Plastic Embedding and Sectioning of Plant Tissues

Materials and Reagents

1. Ethanol
   
2. Acetone
   
3. Na₂HPO₄
   
4. Gelatin capsules (Electron Microscopy Sciences, catalog number: 71012 )
   
5. Glutaraldehyde (Fluka, catalog number: 49627 )
   
6. Paraformaldehyde
   
7. OsO₄
8. Catalyst
9. Osmium (Fluka, catalog number: 75633 )
   
10. Fixative solution (see Recipes)
11. Post-fixative solution (see Recipes) 
12. NaPO₄ buffer (see Recipes)
    
13. Resin (LR white) (Fluka, catalog number: 62662 ) (see Recipes) 

Equipment

1. Shaker
   
2. Incubator with temperature control
   
3. Light or electron microscopy
   
4. Vacuum
   
5. Glass blade or jeweler saw (Electron Microscopy Sciences, catalog number: 71012 )
   

Procedure

1. Fixation: Cut and fix plant tissues in fixative solution for 2 h, then vacuum for 15 min without shaking. If the tissues did not sink, re-infiltrated for another 10 min. The tissues can be stored at 4 °C over night.
   
2. Rinse: Rinse the entire samples in 0.5 M NaPO₄ buffer, and then wash tissues in 0.5 M NaPO₄ buffer for 3 times; 15 min each at 4 °C. Add enough NaPO₄ buffer to cover the entire tissues.
   
3. Post-fix: Transfer samples to 1% Osmium (OsO₄) in 0.5 M NaPO₄ buffer for 1 h in the dark. The samples should be immersed in the post-fixative solution. The tissues can be kept for another hour in post-fixative solution until they all turned black.
   
4. Wash without changing container: 3 times in ddH₂O; 10 min each at 4 °C on a rotating shaker.
   
5. Dehydration without shaking: Dehydrate the tissues in a graded ethanol series as below:
   12.5% ethanol, 10 min
   25% ethanol, 10 min
   35% ethanol, 10 min
   50% ethanol, 10 min
   70% ethanol, 10 min
   80% ethanol, 10 min
   95% ethanol, 10 min
   100% ethanol, 10 min (twice)
   100% acetone, 10min (twice)
   
6. Infiltration: To damp the old solution and exchange the 100% ethanol with acetone-resin mixture as following steps:
   Acetone: resin (1:1) 1 h
   Acetone: resin (1:2) 1/2 h
   100% resin 1 h
   100% resin over night on shaker
   
7. Polymerize: Put samples in gelatin capsules filled with 100% fresh resin, leave samples at 50 °C for 60 h. Once the resin was solidified, the capsules can be kept at 4 °C for a few weeks.
   
8. Blocks can be trimmed and cut with glass blade or jewelers saw depending on what shapes were required for light or electron microscopy.
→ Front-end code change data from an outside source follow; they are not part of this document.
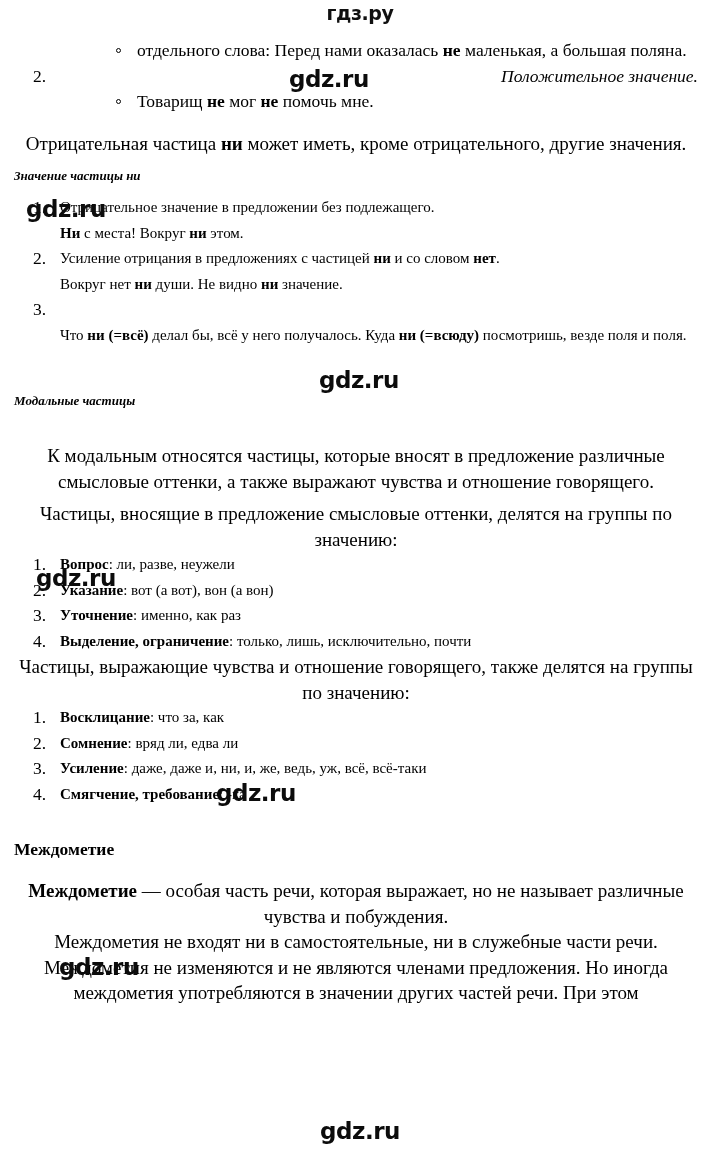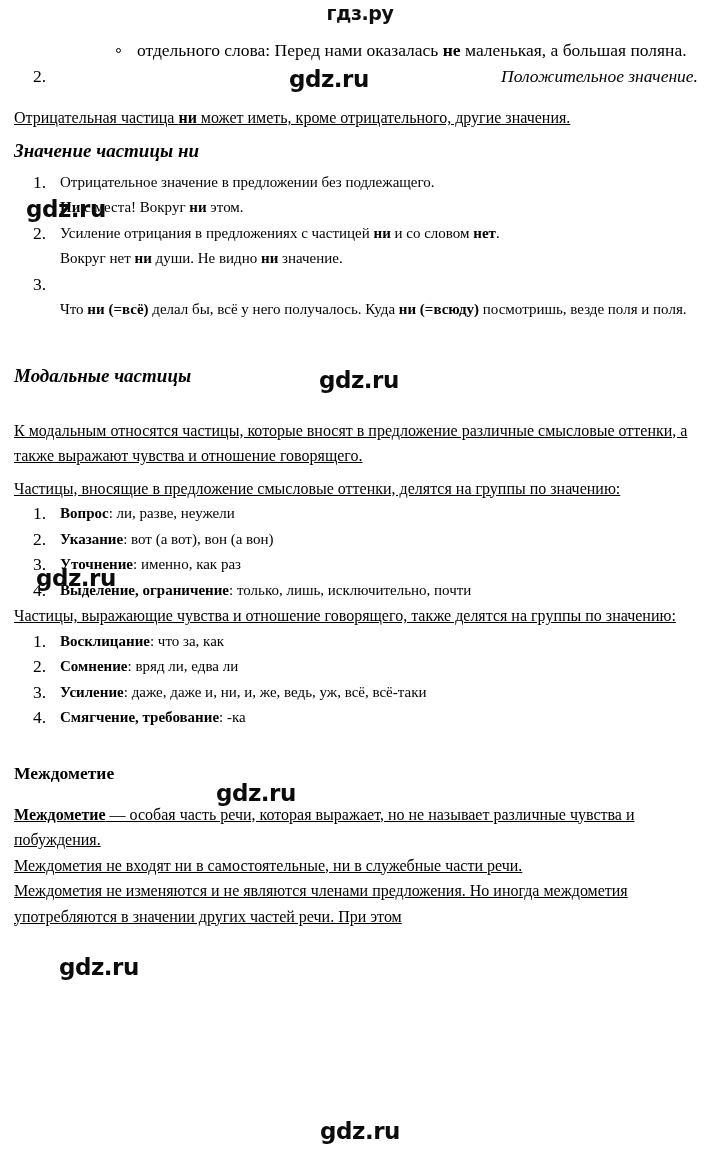--- a/index.html
+++ b/index.html
@@ -187,6 +187,9 @@
     <li>Положительное значение.</li>
   </ol>
 
+  <ul class="circle-list">
+    <li><span>Товарищ </span><b>не</b><span> мог </span><b>не</b><span> помочь мне.</span></li>
+  </ul>
 
   <div class="gap-m"></div>
 

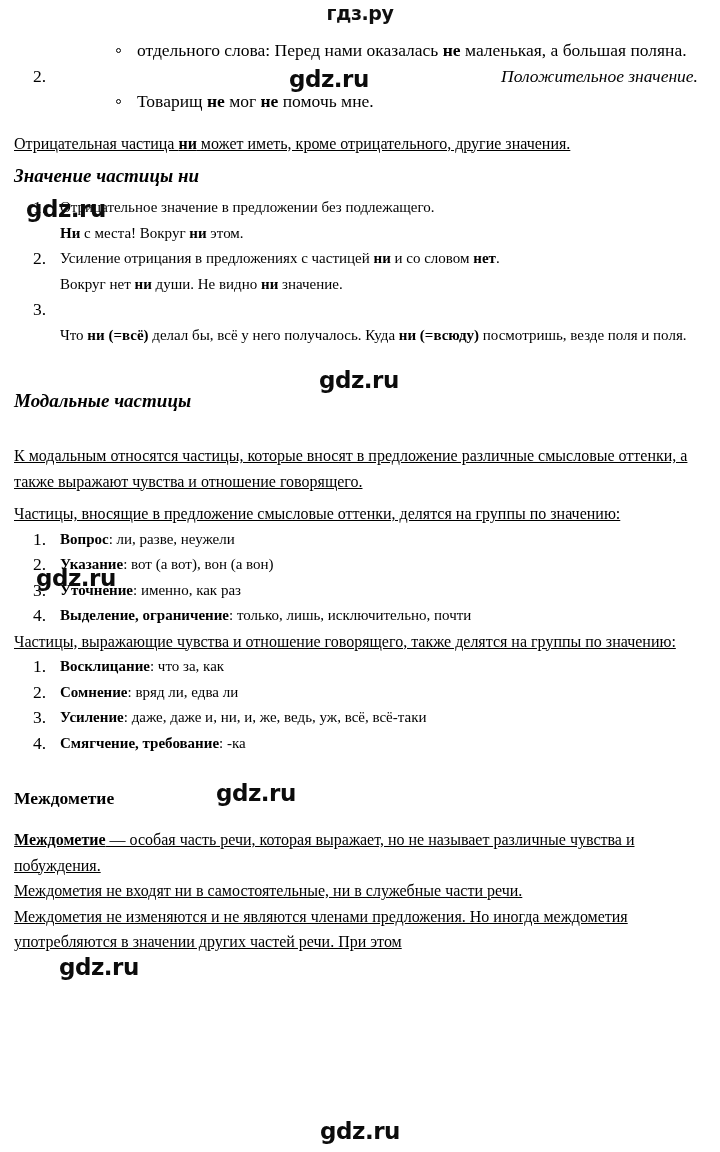--- a/index.html
+++ b/index.html
@@ -40,12 +40,11 @@
   }
 
   .para {
-    font-size: 16px;
+    font-size: 19px;
     line-height: 25.5px;
     margin: 0;
     padding: 0 22px 0 14px;
-    text-align: left;
-    text-decoration: underline;
+    text-align: center;
   }
 
   .gap-s { height: 7px; }

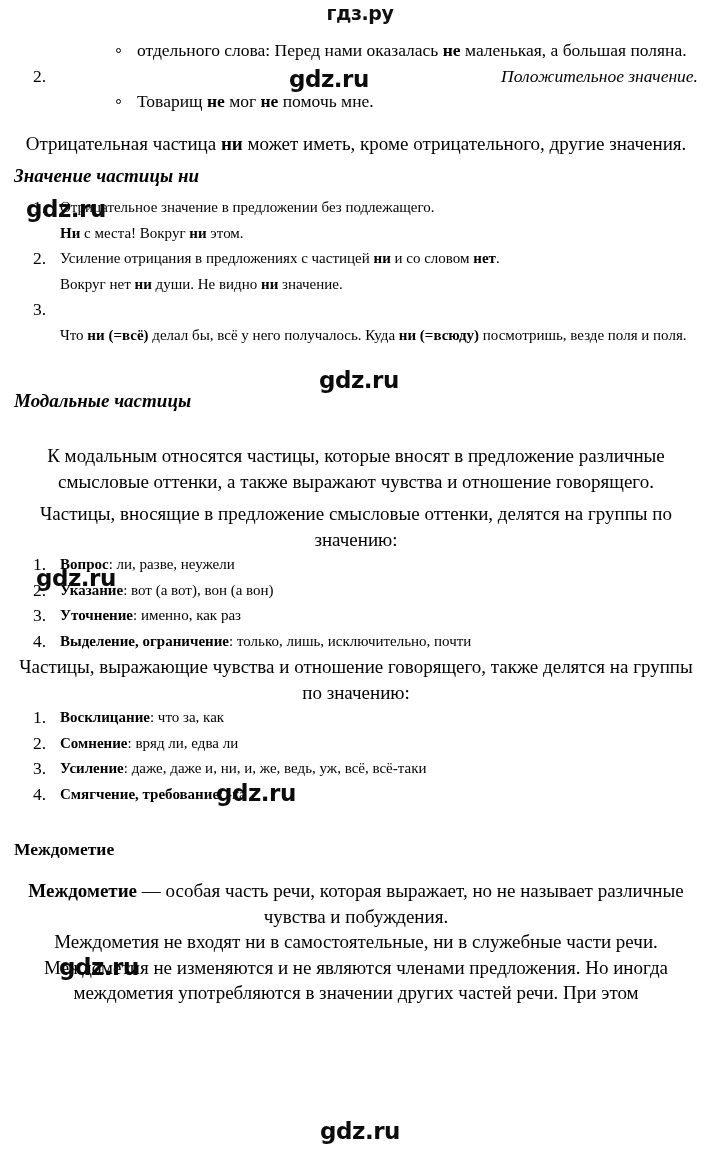--- a/index.html
+++ b/index.html
@@ -127,7 +127,7 @@
 
   
   .head-bi {
-    font-size: 19px;
+    font-size: 13px;
     line-height: 25px;
     font-weight: bold;
     font-style: italic;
To position the blocks depend on the dimension (cross, transverse, longitudinal) section layout was required. The sections were picked up and floated out on 30% acetone on a warmer plate (42 °C) until dry.
   

Recipes

1. Fixative solution (make fresh with ddH₂O)
   3% Glutaraldehyde (10% stock) 
   1.5% Paraformaldehyde (16% stock) 
   1.6% 1 M NaPO₄ 
   
2. Post-fixative solution (make fresh)
   OsO₄ (4% stock)   2 ml
   1 M NaPO₄           4 ml
   H₂O                      2 ml
   
3. 1 M NaPO₄ buffer (pH 6.8)
   NaH₂PO₄.H₂O     137.99 g/L
   Na₂HPO₄            141.97 g/L
   
4. Resin (LR white)
   Add 9.9 g catalyst to 500 ml LR white, shaken thoroughly.

Acknowledgments

This protocol is adapted from Alpers and Beckstead (1985) and Massover (2011).

References

1. Alpers, C. E. and Beckstead, J. H. (1985). Enzyme histochemistry in plastic-embedded sections of normal and diseased kidneys. Am J Clin Pathol 83(5): 605-612.
   
2. Massover, W. H. (2011). New and unconventional approaches for advancing resolution in biological transmission electron microscopy by improving macromolecular specimen preparation and preservation. Micron 42(2): 141-151.